++++ Source data

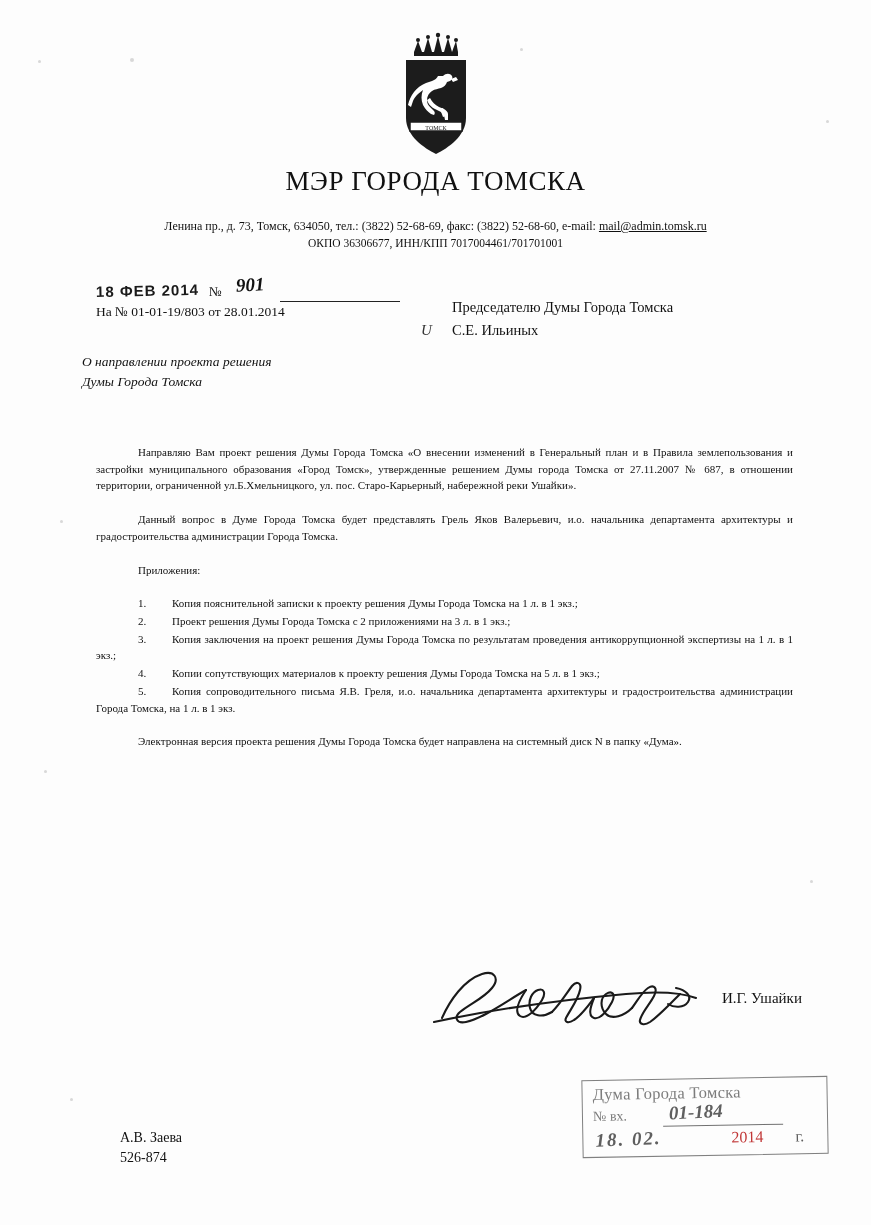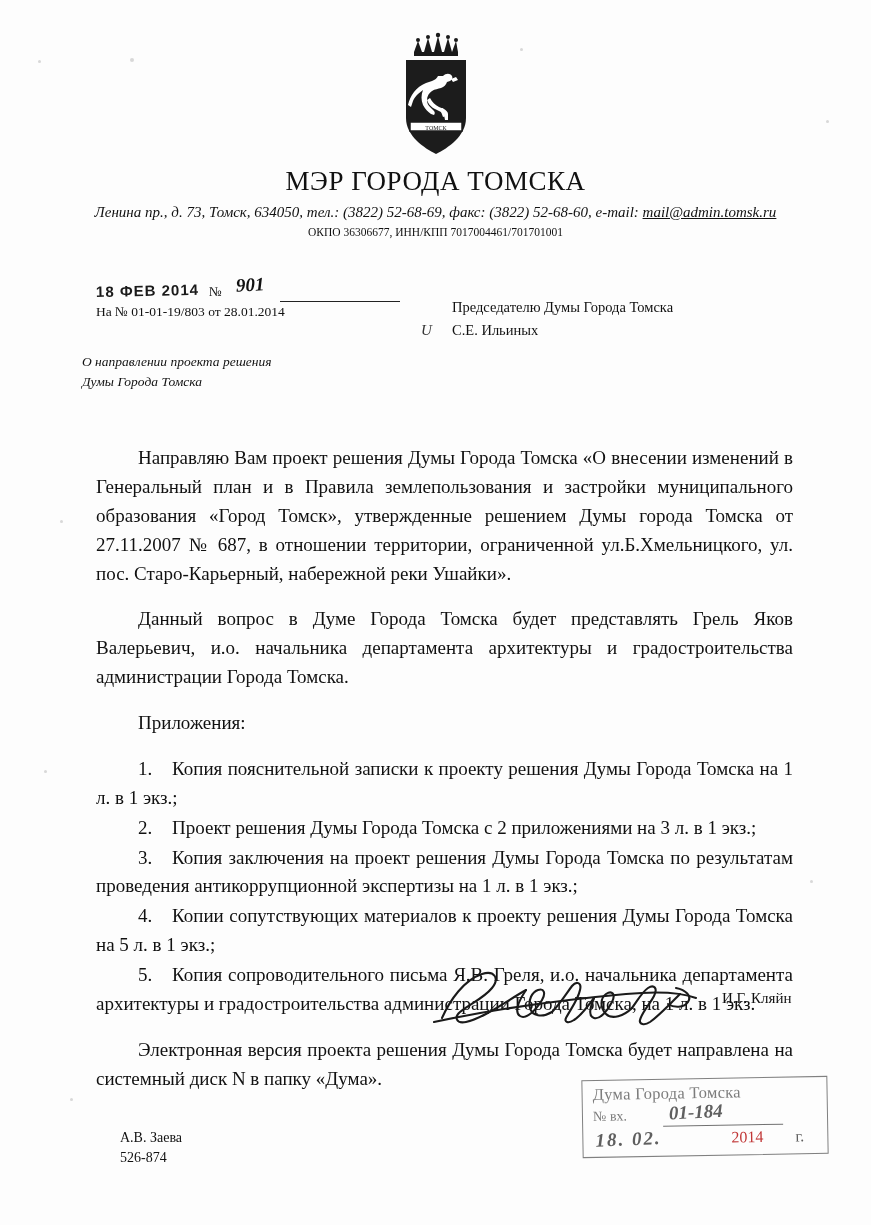--- a/index.html
+++ b/index.html
@@ -55,10 +55,9 @@
     font-family: "Liberation Serif", serif;
   }
   .org-contacts {
-    font-size: 15px;
-    margin-top: 5px;
+    font-size: 12px;
+    margin-top: 21px;
     line-height: 1.45;
-    font-style: italic;
   }
   .org-contacts a {
     color: #111;

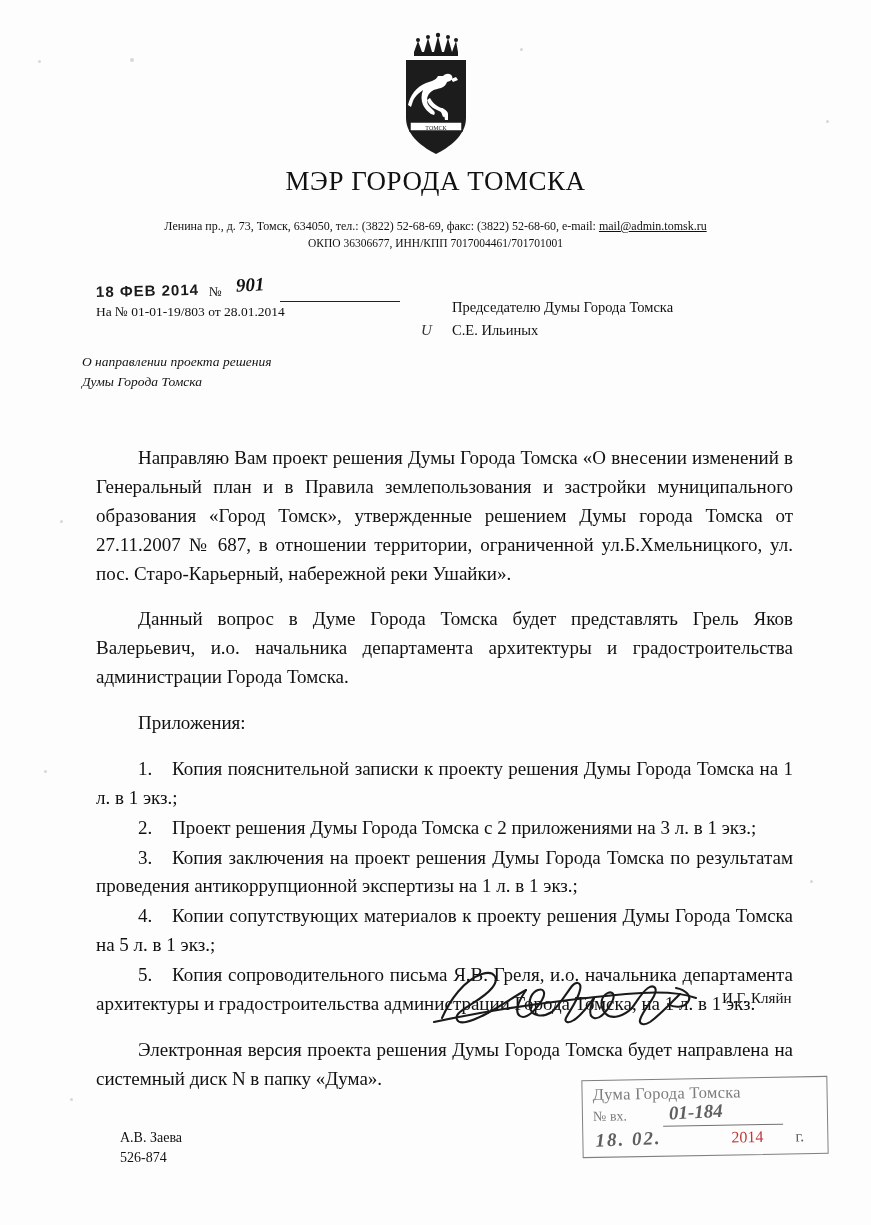--- a/index.html
+++ b/index.html
@@ -154,7 +154,7 @@
     left: 96px;
     right: 78px;
     top: 444px;
-    font-size: 19px;
+    font-size: 11px;
     line-height: 1.52;
     text-align: justify;
   }

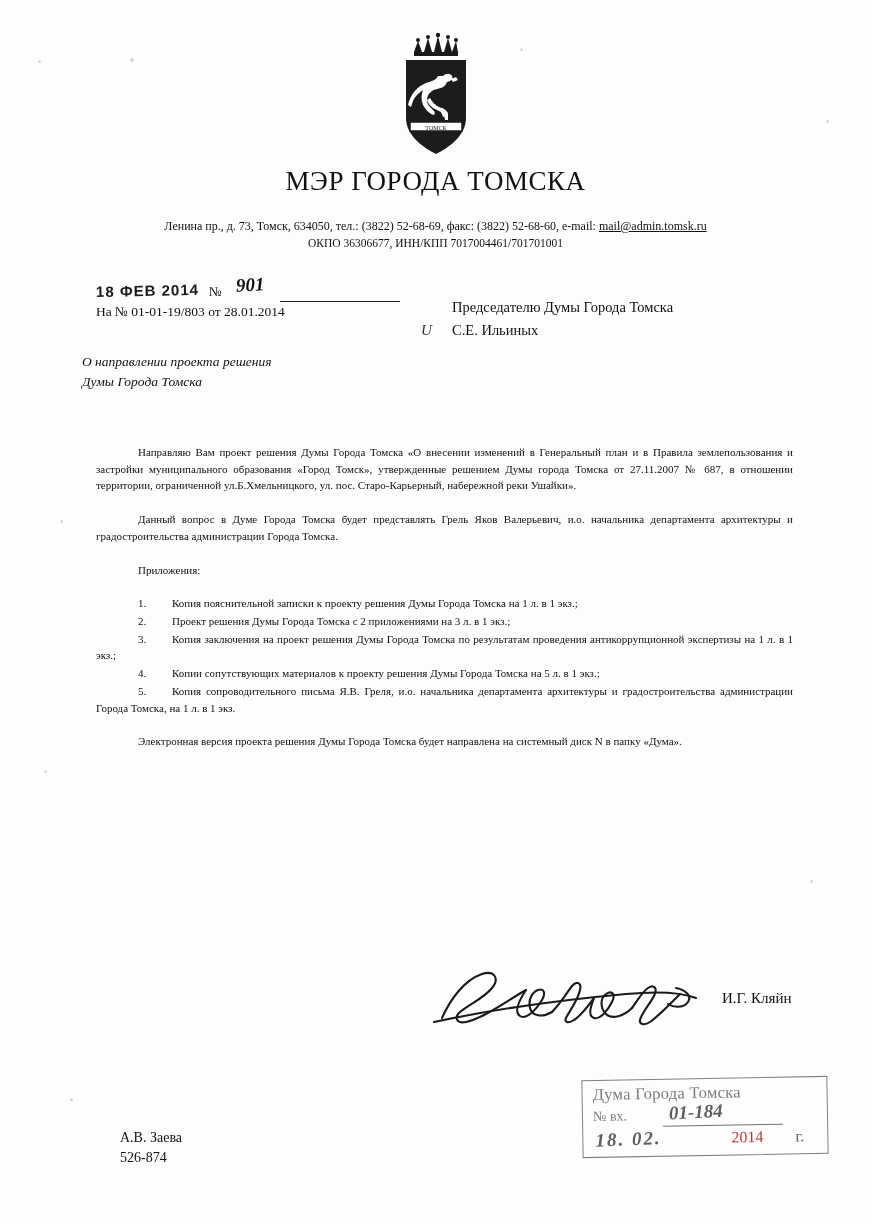--- a/index.html
+++ b/index.html
@@ -395,7 +395,7 @@
         <path d="M246 28 C256 30 262 36 258 42 C254 48 244 48 238 44"></path>
       </g>
     </svg>
-    <div class="sign-name">И.Г. Кляйн</div>
+    <div class="sign-name">И.Г. Ушайки</div>
   </div>
 
   <div class="in-stamp">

++++++++

Try it: Would you repeat the entries exactly, keeping the images out?

Solution to this task:
--- a/index.html
+++ b/index.html
@@ -55,10 +55,9 @@
     font-family: "Liberation Serif", serif;
   }
   .org-contacts {
-    font-size: 15px;
-    margin-top: 5px;
+    font-size: 12px;
+    margin-top: 21px;
     line-height: 1.45;
-    font-style: italic;
   }
   .org-contacts a {
     color: #111;

--- a/index.html
+++ b/index.html
@@ -154,7 +154,7 @@
     left: 96px;
     right: 78px;
     top: 444px;
-    font-size: 19px;
+    font-size: 11px;
     line-height: 1.52;
     text-align: justify;
   }

--- a/index.html
+++ b/index.html
@@ -395,7 +395,7 @@
         <path d="M246 28 C256 30 262 36 258 42 C254 48 244 48 238 44"></path>
       </g>
     </svg>
-    <div class="sign-name">И.Г. Кляйн</div>
+    <div class="sign-name">И.Г. Ушайки</div>
   </div>
 
   <div class="in-stamp">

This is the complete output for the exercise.